For the next two years we simply rocked that school. We skipped the morning assembly and attended the prayer sessions in the fairy-tale chapel of ours, which was meant for the Christian students. Our hindu roots did not interfere with those cozy morning prayers ,away from the glaring sun of the school grounds where the assembly was usually held. Ofcourse we were good students in the class, just that she would sit with her head 180 degrees turned towards me, myself being seated just behind her. Come lunch break ,and we would roam the sprawling school premises, till we had been to every favourite spot and satisfied ourselves that everything was indeed fine.Oh! Those trees that we climbed and those walls that we scaled!

She would draw my pictures(bad ones),she would bring me stuff to eat(yummy those ..),and some other times, flowers stolen from the flower vase at her home!! Those days I had two library memberships at the school library, one of my own and the other one ,hers!(lucky me..)she didn’t read much of those books, but could be seen bragging about the books I had read! I am guilty of one thing though ,I used to bore her endlessly with prattle about my favourite movies, no wonder she wrote in my autograph book that the one thing she hated was my narration of English movie tales. But we both loved Terminator2 and exchanged innumerable ‘Astalavista babe’s..

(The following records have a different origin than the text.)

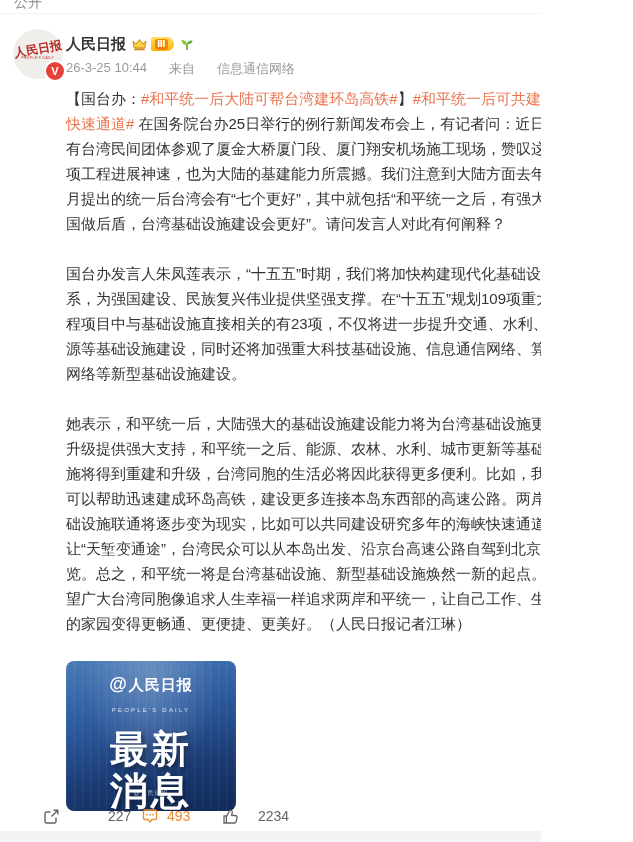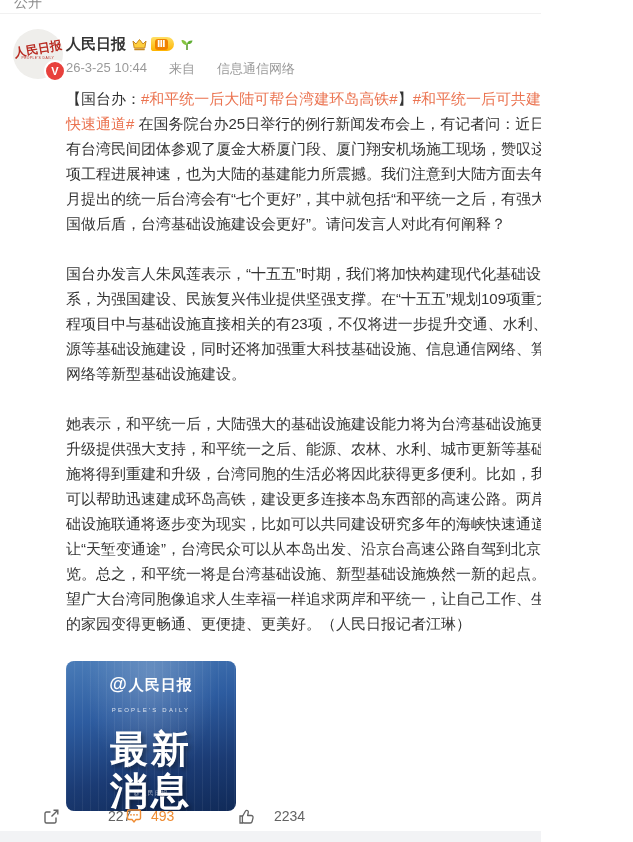--- a/index.html
+++ b/index.html
@@ -52,7 +52,7 @@
   .action-bar{position:absolute;left:0;top:802px;width:633px;height:28px;}
   .action{position:absolute;top:0;height:28px;display:flex;align-items:center;gap:8px;
     font-size:14px;color:#636363;cursor:pointer;}
-  .action.repost{left:42px;gap:48px;} .action.comment{left:125px;color:#ef8c33;}
+  .action.repost{left:42px;gap:48px;} .action.comment{left:141px;color:#ef8c33;}
   .action.like{left:237px;gap:19px;} .action.share{left:367px;}
   .bottom-strip{position:absolute;left:0;top:831px;width:633px;height:11px;background:#f2f3f5;}
   svg{display:block;}

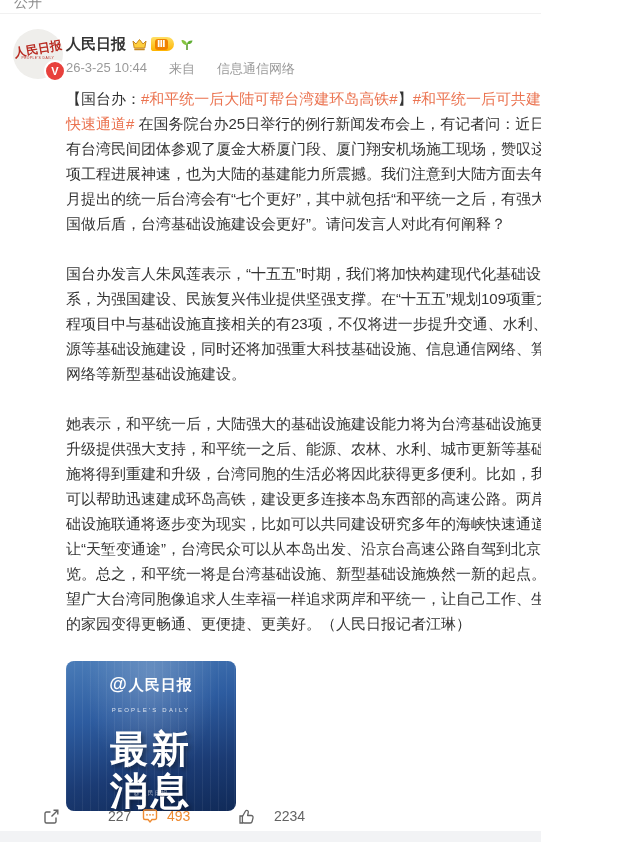--- a/index.html
+++ b/index.html
@@ -53,7 +53,7 @@
   .action{position:absolute;top:0;height:28px;display:flex;align-items:center;gap:8px;
     font-size:14px;color:#636363;cursor:pointer;}
   .action.repost{left:42px;gap:48px;} .action.comment{left:141px;color:#ef8c33;}
-  .action.like{left:237px;gap:19px;} .action.share{left:367px;}
+  .action.like{left:221px;gap:19px;} .action.share{left:367px;}
   .bottom-strip{position:absolute;left:0;top:831px;width:633px;height:11px;background:#f2f3f5;}
   svg{display:block;}
 </style>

I thought I was the more sensible of the two, but it was she who made me understand how vain it was to fall and be in love with Prince William! At that point of time, I had my mind made up on him.. but for her ,I would never have gotten over him nor looked at another man!(13 year olds!!)But we were the both of us together in love with Nick Carter of Backstreet Boys, and fought endlessly over him..

Apart from the age-related-silly-syndrome that both of us suffered from, she was the sounding board for all my fantastic ideas, and wild dreams. We had huge plans for our lives, oh yes.. magnificent life plans.. we had decided then ,that once we grew up ,

1. We would go on a world tour

2.I will still marry Prince William ,if that was possible

3.and she ,Nick Carter

4.The children would go to school together,and be thick friends like us.

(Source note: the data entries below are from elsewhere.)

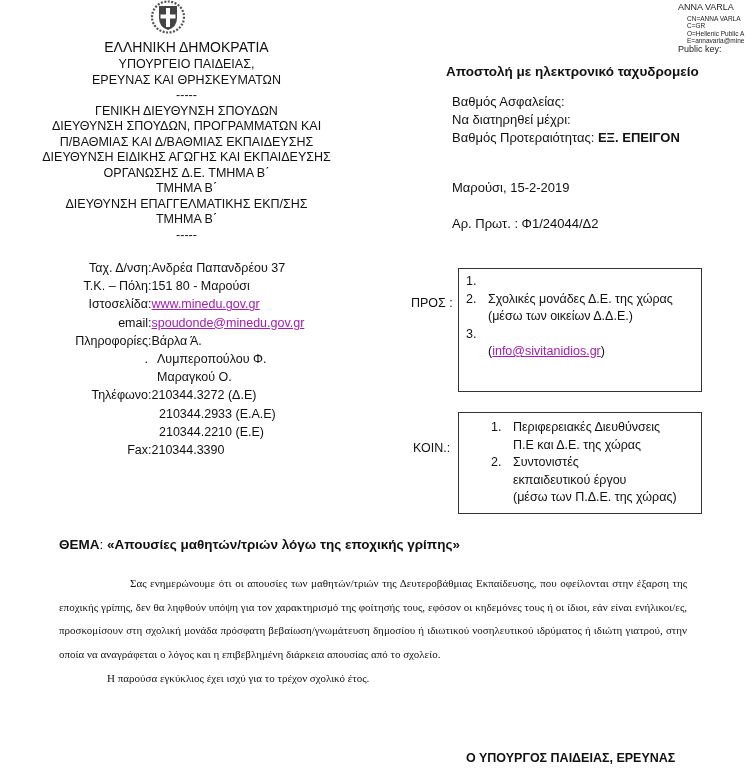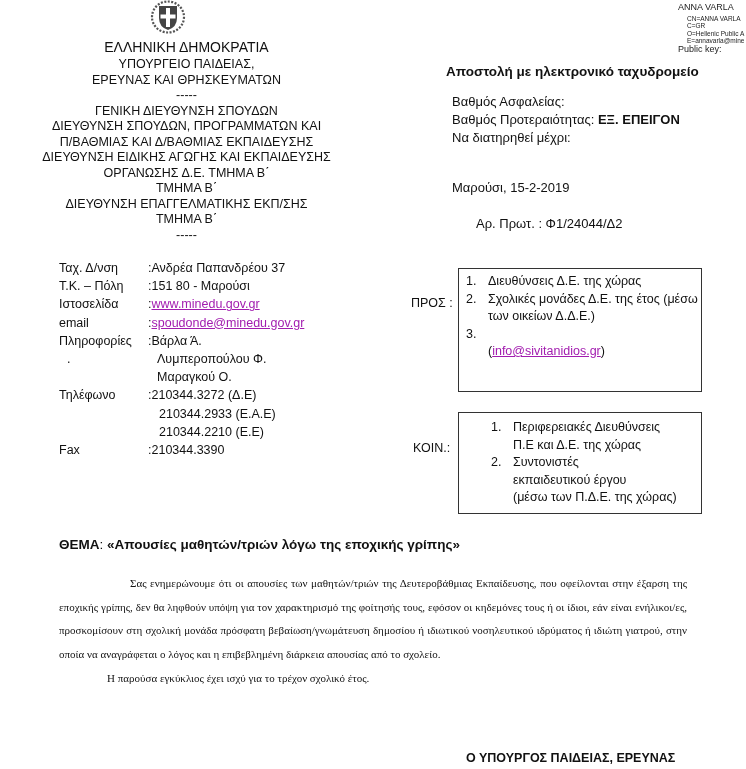--- a/index.html
+++ b/index.html
@@ -73,8 +73,8 @@
 
 <div class="abs meta" style="top:93px;">
   <div>Βαθμός Ασφαλείας:</div>
+  <div>Να διατηρηθεί μέχρι:</div>
   <div><span>Βαθμός Προτεραιότητας: </span><b>ΕΞ. ΕΠΕΙΓΟΝ</b></div>
-  <div>Να διατηρηθεί μέχρι:</div>
 </div>
 
 <div class="abs meta" style="top:179px;">Μαρούσι,  15-2-2019</div>

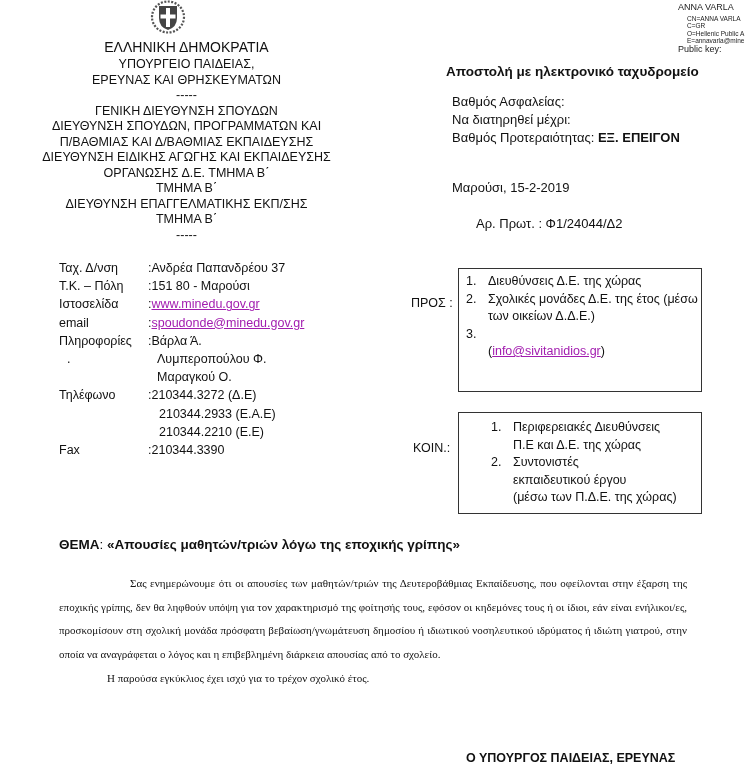--- a/index.html
+++ b/index.html
@@ -78,7 +78,7 @@
 </div>
 
 <div class="abs meta" style="top:179px;">Μαρούσι,  15-2-2019</div>
-<div class="abs meta" style="top:215px;margin-left:24px;">Αρ. Πρωτ. : Φ1/24044/Δ2</div>
+<div class="abs meta" style="top:215px;">Αρ. Πρωτ. : Φ1/24044/Δ2</div>
 
 <div class="contacts">
   <div class="crow">

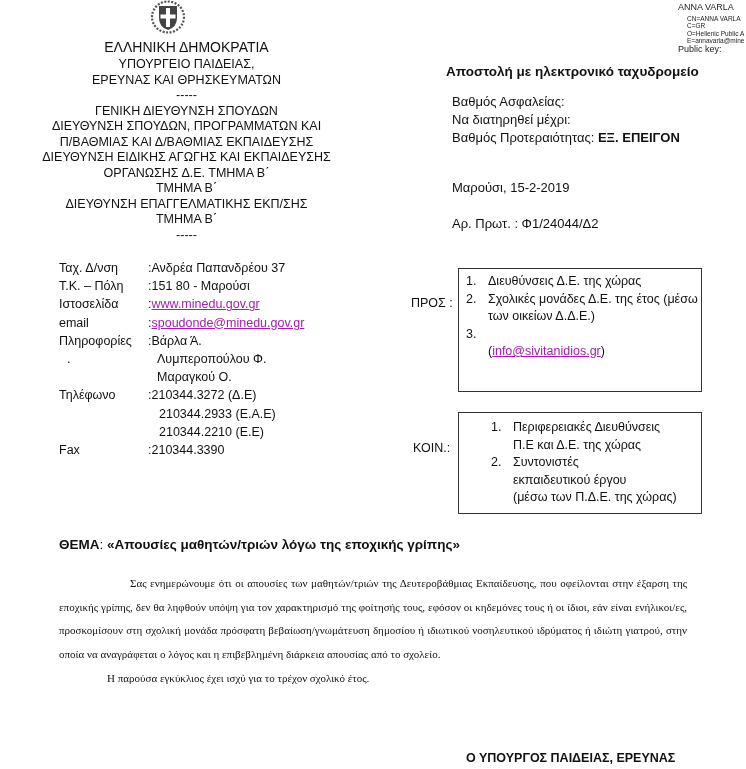--- a/index.html
+++ b/index.html
@@ -17,7 +17,7 @@
   .meta { left:452px; font-size:13px; line-height:18px; }
   .contacts { position:absolute; left:59px; top:259px; font-size:12.5px; line-height:18.2px; }
   .crow { display:flex; white-space:nowrap; }
-  .clabel { width:89px; }
+  .clabel { width:89px;text-align:right; }
   .link { color:#a21caf; text-decoration:underline; }
   .box { position:absolute; border:1px solid #333; font-size:12.5px; line-height:17.5px; }
   .box ol { margin:0; padding:0; list-style:none; }

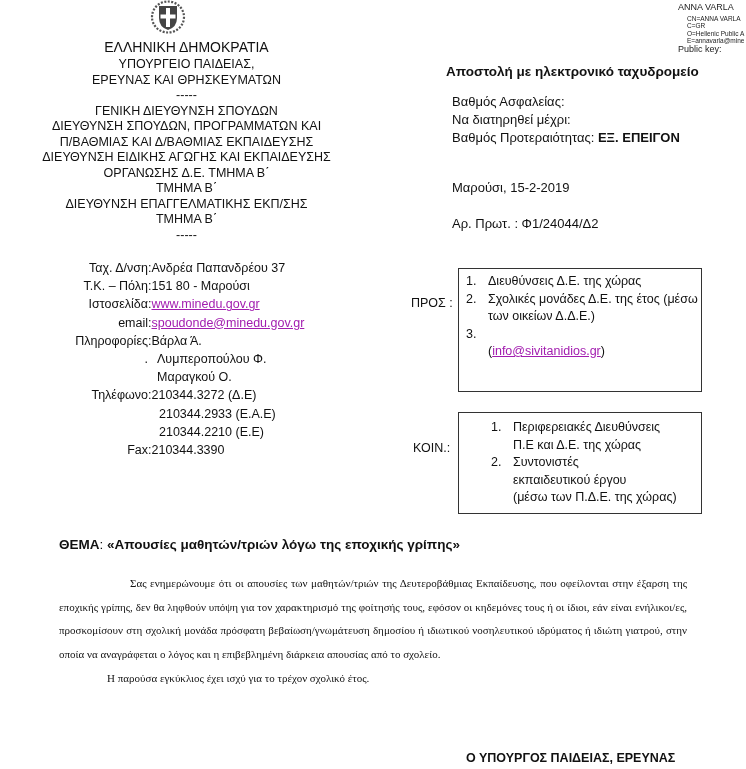--- a/index.html
+++ b/index.html
@@ -139,7 +139,6 @@
   <ol style="padding:4px 0 0 7px;">
     <li>
         <span class="n">1.</span>
-        <span>Διευθύνσεις  Δ.Ε.  της χώρας</span>
       </li>
     <li>
         <span class="n">2.</span>

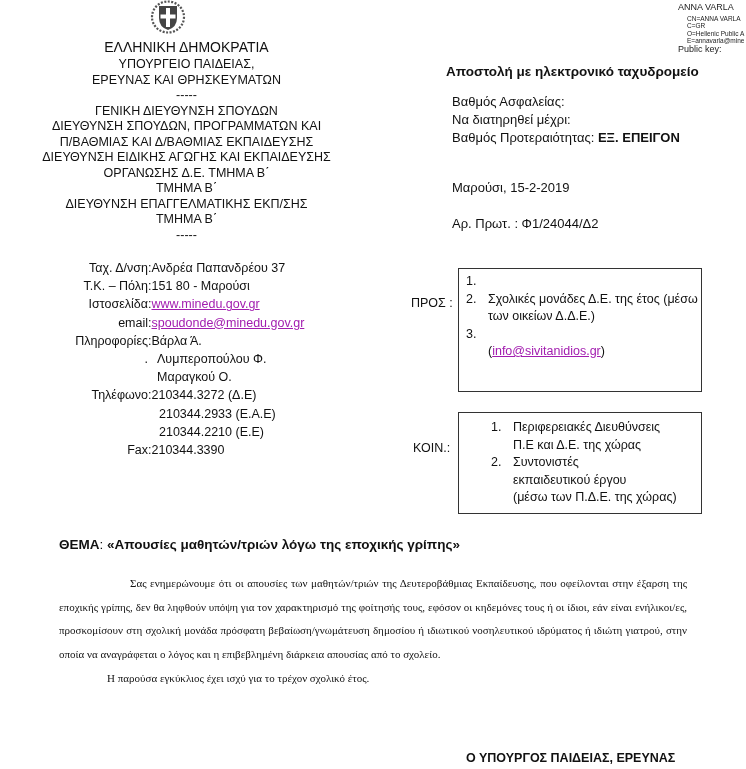--- a/index.html
+++ b/index.html
@@ -142,7 +142,7 @@
       </li>
     <li>
         <span class="n">2.</span>
-        <span>Σχολικές μονάδες  Δ.Ε. της έτος (μέσω των οικείων Δ.Δ.Ε.)</span>
+        <span>Σχολικές μονάδες  Δ.Ε. της χώρας (μέσω των οικείων Δ.Δ.Ε.)</span>
       </li>
     <li>
         <span class="n">3.</span>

5.She would become a rock star(Madonna??),and me a geeky freak like the villain in Golden Eyes.

6.We wanted to be cheer leaders for a while,but she scared me out of it!

And the list goes on forever, really.

Tragedy strikes:

Promptly after we had finished school, my best friend left for London, leaving me alone here.I was so used to her and her loving ways, I tried searching for an equivalent soul-mate around me. But it was useless ofcourse, there never was anyone quite like her again.For some time after she left, I missed her sooo badly that I would get up from my bed in the night, and write furiously about her in my diary..I have still got those emotional diary entries with me.. neither did I allow anybody to get that close to me again..I don’t know, friendship just wasn’t that colourful without her..

Even all these years later, when I was a bundle of sorrows just a few months ago, my best friend was there to help me through…I guess even if don’t talk or stay in touch directly, the souls have a way of knowing when the other is in need..

So here is this post, dedicated to my life-long best friend.. long live friendship!!

Ps:

you loved and pampered me so much ,

Those days I had a feeling, that I was blessed specially!